During the first 2 to 3 weeks, you will be able to pass TB bacteria to others. Protect others with these steps:
- Stay home. Don’t go to work or school.
- Isolate at home. Spend as little time as possible among members of your household. Sleep in a separate room.
- Ventilate the room. Tuberculosis germs spread more easily in small, closed spaces. If it’s not too cold outdoors, open the windows. Use a fan to blow air out. If you have more than one window, use one fan to blow air out and another to blow air in.
- Wear face masks. Wear a mask when you have to be around other people. Ask other members of the household to wear masks to protect themselves.
- Cover your mouth. Use a tissue to cover your mouth anytime you sneeze or cough. Put the dirty tissue in a bag, seal it and throw it away.
- Get vaccinated. In countries where tuberculosis is common, infants often are vaccinated with the bacille Calmette-Guerin (BCG) vaccine. This protects infants and toddlers who are more likely to have active TBdisease in the fluid surrounding the brain and spinal cord.
Diagnosis of tuberculosis
To diagnosis a tuberculosis (TB) infection, your health care provider will do an exam that includes:
- Listening to you breathe with a stethoscope.
- Checking for swollen lymph nodes.
- Asking you questions about your symptoms.
Your health care provider will order tests if:
- Tuberculosis is suspected.
- You were likely exposed to a person with active tuberculosis (TB) disease.
- You have health risks for active TB disease.
Tests to diagnose TB include a skin test, a blood test, or both. You may need both if:
- a skin test is positive
- there’s a chance you’ve received a false negative result from the skin test.
A false negative result can happen if your immune system isn’t working properly or if it’s been less than 8 weeks since exposure to TB.
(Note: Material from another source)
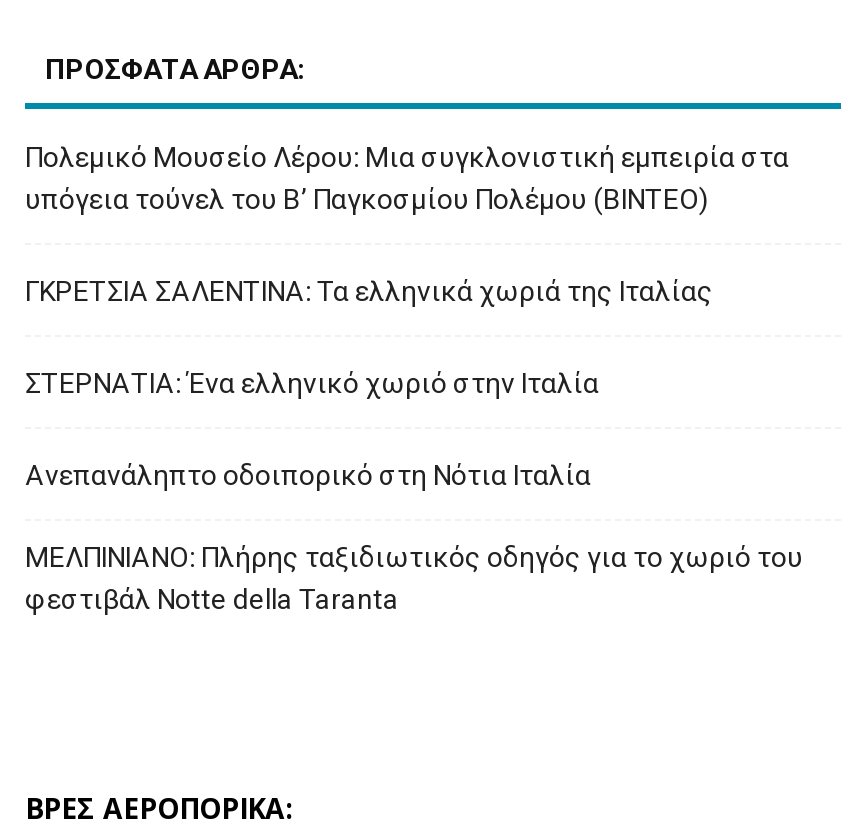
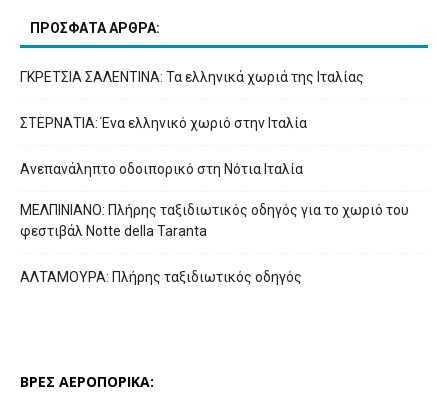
- Πολεμικό Μουσείο Λέρου: Μια συγκλονιστική εμπειρία στα
- υπόγεια τούνελ του Β’ Παγκοσμίου Πολέμου (ΒΙΝΤΕΟ)

moved up: ΓΚΡΕΤΣΙΑ ΣΑΛΕΝΤΙΝΑ: Τα ελληνικά χωριά της Ιταλίας | ΣΤΕΡΝΑΤΙΑ: Ένα ελληνικό χωριό στην Ιταλία | Ανεπανάληπτο οδοιπορικό στη Νότια Ιταλία | ΜΕΛΠΙΝΙΑΝΟ: Πλήρης ταξιδιωτικός οδηγός για το χωριό του | φεστιβάλ Notte della Taranta

+ ΑΛΤΑΜΟΥΡΑ: Πλήρης ταξιδιωτικός οδηγός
Your provider will determine whether a skin test or blood test is the best option.
Skin test
Your doctor can use a purified protein derivative (PPD) skin test to determine if you’ve acquired TB bacteria.
For this test, your doctor will inject 0.1 milliliter (mL) of PPD (a small amount of protein) under the top layer of your skin. Between 2 and 3 days later, you’ll return to your doctor’s office to have the results read.
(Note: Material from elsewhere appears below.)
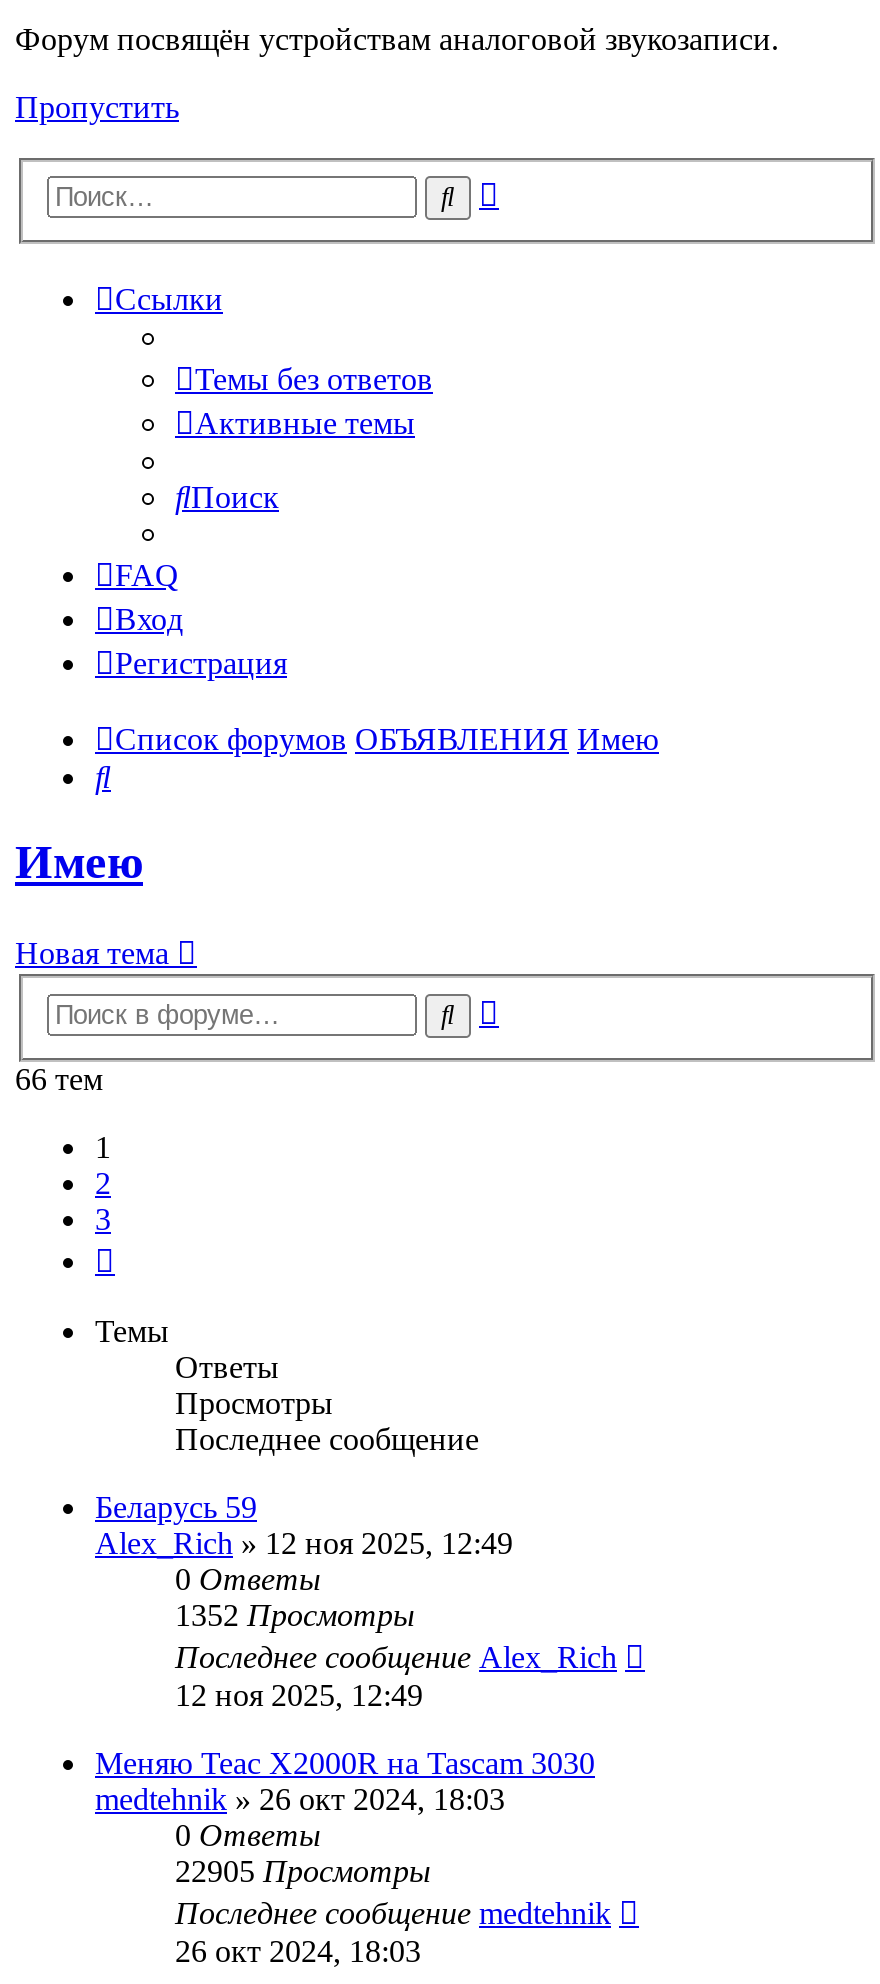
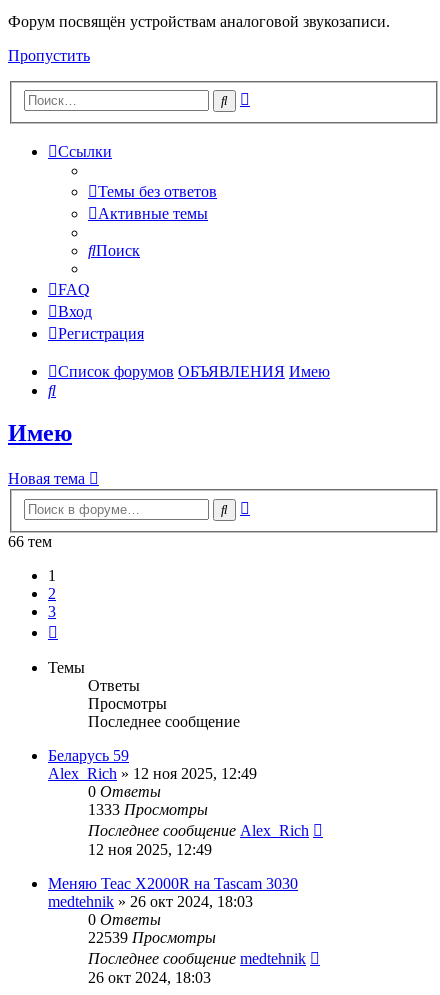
- 1352 Просмотры
+ 1333 Просмотры

- 22905 Просмотры
+ 22539 Просмотры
A welt on your skin over 5 millimeters (mm) in size where the PPD was injected may be considered a positive result. Reactions between 5 and 15 mm in size can be considered positive depending on risk factors, health, and medical history. All reactions over 15 mm are considered positive, regardless of risk factors.
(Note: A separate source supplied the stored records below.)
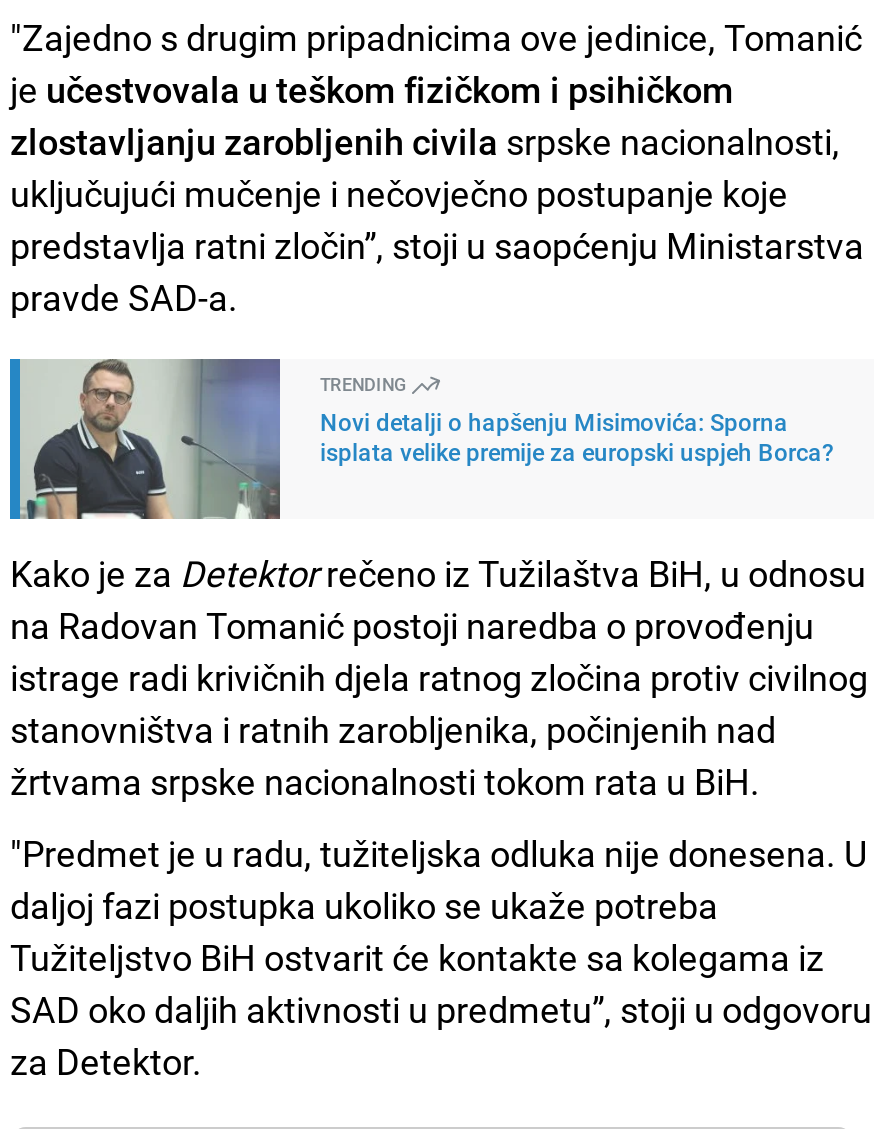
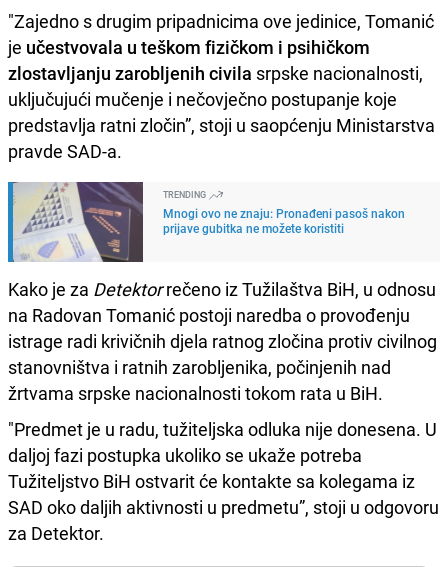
- [image]
- Novi detalji o hapšenju Misimovića: Sporna
- isplata velike premije za europski uspjeh Borca?
+ [image]
+ Mnogi ovo ne znaju: Pronađeni pasoš nakon
+ prijave gubitka ne možete koristiti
The test is not perfect, though. It can only tell you whether you have a TB infection, not whether you have active TB disease. Plus, some people do not respond to the test even if they have TB. Others respond to the test and do not have TB. People who’ve recently received the TB vaccine may test positive but not have a TB infection.
Blood test
Your doctor can use a blood test to follow up on TB skin results. They may also recommend a blood test first, particularly if you have an existing health condition that may affect your response to the skin test.
Blood tests results can be positive, negative, or indeterminate. Like the skin test, the blood test can’t indicate whether or not you have active TB disease.
Chest X-ray
If you get a positive result from the skin or blood test, your doctor will likely order a chest X-ray to look for certain small spots in your lungs. These spots, a sign of a TB infection, indicate that your body is trying to isolate the TB bacteria.
A negative chest X-ray can suggest latent TB, but it’s also possible your test results were incorrect. Your doctor may recommend other testing.
If the test indicates you have active TB disease, you will begin treatment for active TB. Otherwise, your doctor may recommend getting treated for latent TB. This can prevent the bacteria from reactivating and making you sick in the future.
Sputum tests
Your health care provider may take a sample of the mucus that comes up when you cough, also called sputum. If you have active TB disease in your lungs or voice box, lab tests can detect the bacteria.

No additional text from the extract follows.